The greater the anorectal angle, the easier it is for poop to slide down. A 2003 study by Dr. Dov Sikirov of Israel found that among his 28 subjects, it took on average twice as long to poop while seated than while squatting. The subjects also uniformly stated that it was easier to defecate from the squatting posture—less time and effort spent trying to pinch off a loaf, the lower risk of hemorrhoids (swollen blood veins in your anal cavity) and less chance of impaction.


THE PERFECT POOP CAN BE MADE AT HOME.

While there are a number of commercial squatters—most notably Squatty Potty, which appeared on ABC's Shark Tank in November—I opted to make a squat toilet, partly because of the lengthy shipping delays caused by their popularity.
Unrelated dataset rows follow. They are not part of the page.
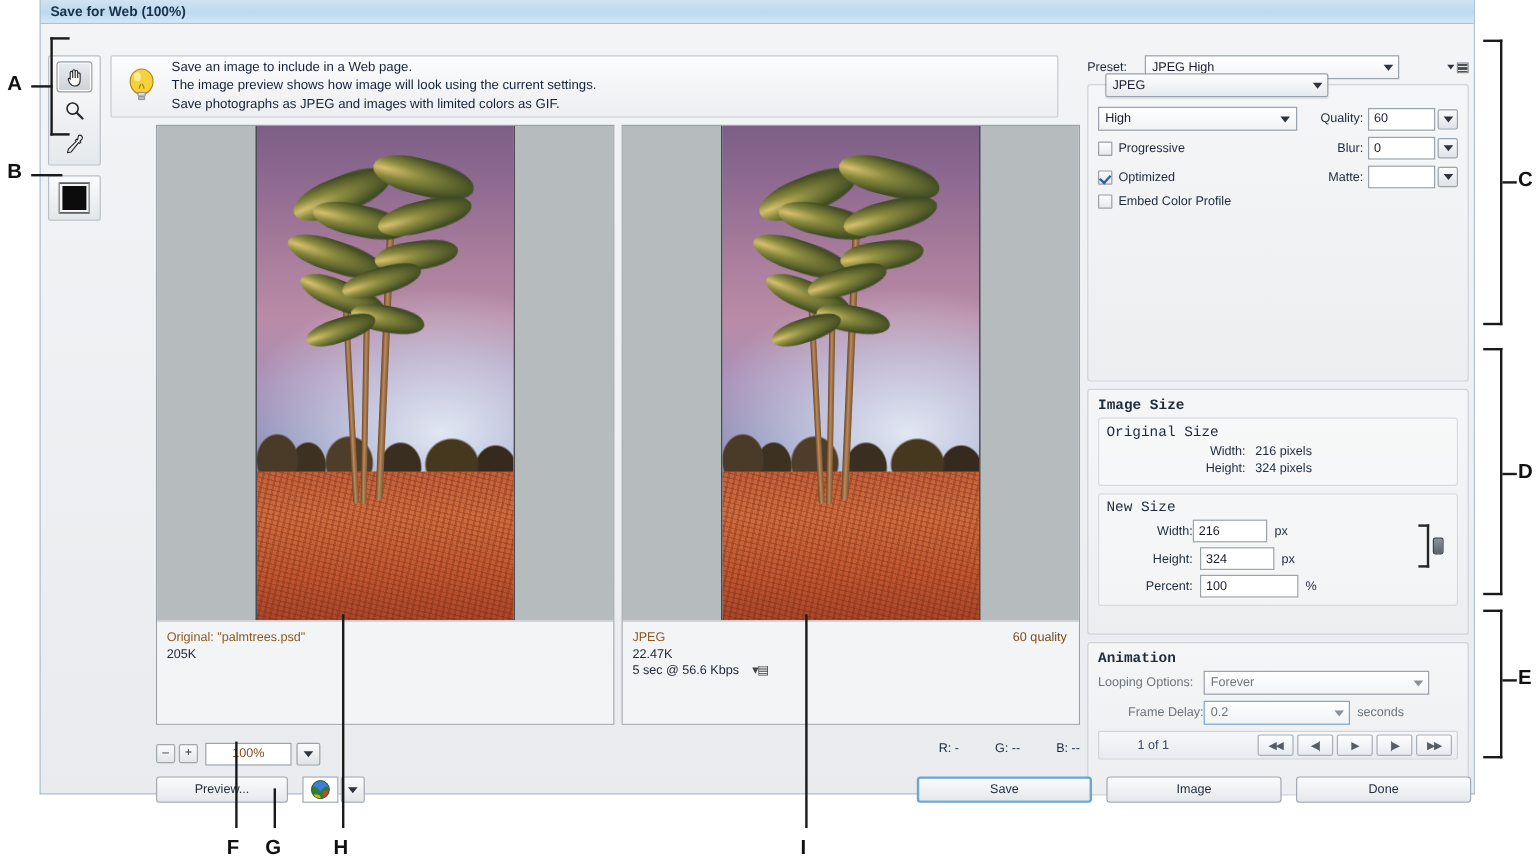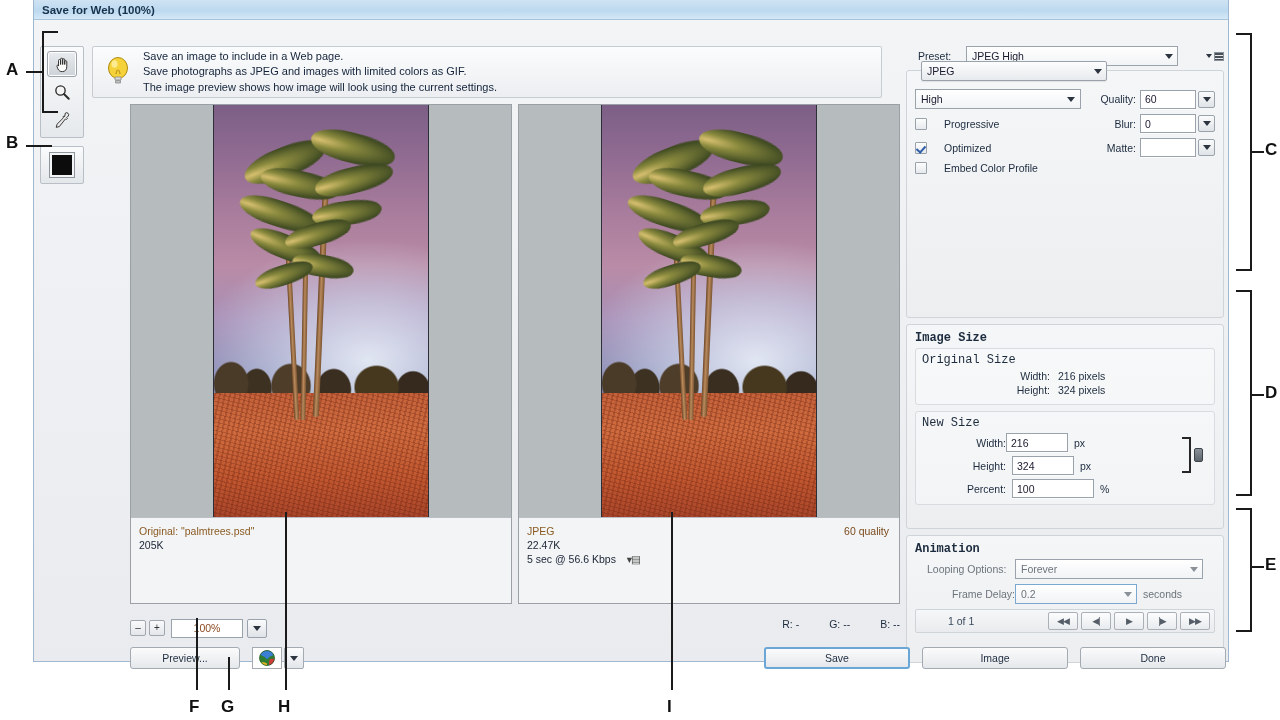--- a/index.html
+++ b/index.html
@@ -158,7 +158,7 @@
     margin-bottom:6px; background:rgba(255,255,255,0.35);
   }
   .row{ display:flex; align-items:center; margin-bottom:5px; }
-  .lbl{ font-size:10.5px; color:#1d2b3e;margin-left:12px; }
+  .lbl{ font-size:10.5px; color:#1d2b3e; }
   .lbl-r{ text-align:right; }
 
   .field{

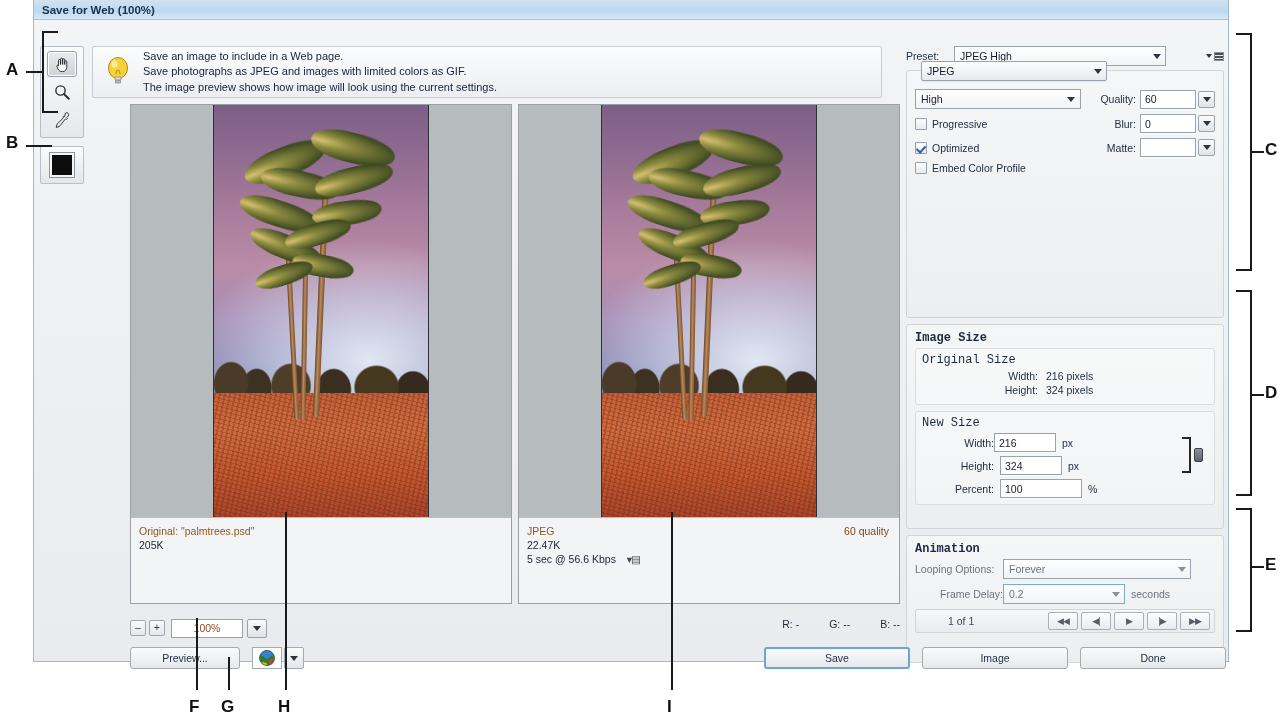--- a/index.html
+++ b/index.html
@@ -322,8 +322,8 @@
       </div>
       <div id="hint-lines">
         <div>Save an image to include in a Web page.</div>
+        <div>The image preview shows how image will look using the current settings.</div>
         <div>Save photographs as JPEG and images with limited colors as GIF.</div>
-        <div>The image preview shows how image will look using the current settings.</div>
       </div>
     </div>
Scouring through the garage for scrap wood, I put one together with a mixture of glue, screws, haphazardly placed nails and good, old-fashioned elbow grease.

As the sense of urgency for a bowel movement increased, I sprinted to my creation: a toilet 9 inches tall with a bamboo deck. I stepped onto the soft wooden platform and begin to squat. Unless you do squats at a gym, this is going to be an interesting, somewhat challenging position. And that's when it happened. There wasn't any straining. No frustrated groans. The stool just slid out.

I wiped my bum—much cleaner as the squatting separated my cheeks farther from the poop—and turned to have a look at my work. A slender, medium-brown stool, smooth and soft like a sausage or snake, gracefully sunk into the bowl and coiled into the hole. This was it. This was the perfect poop.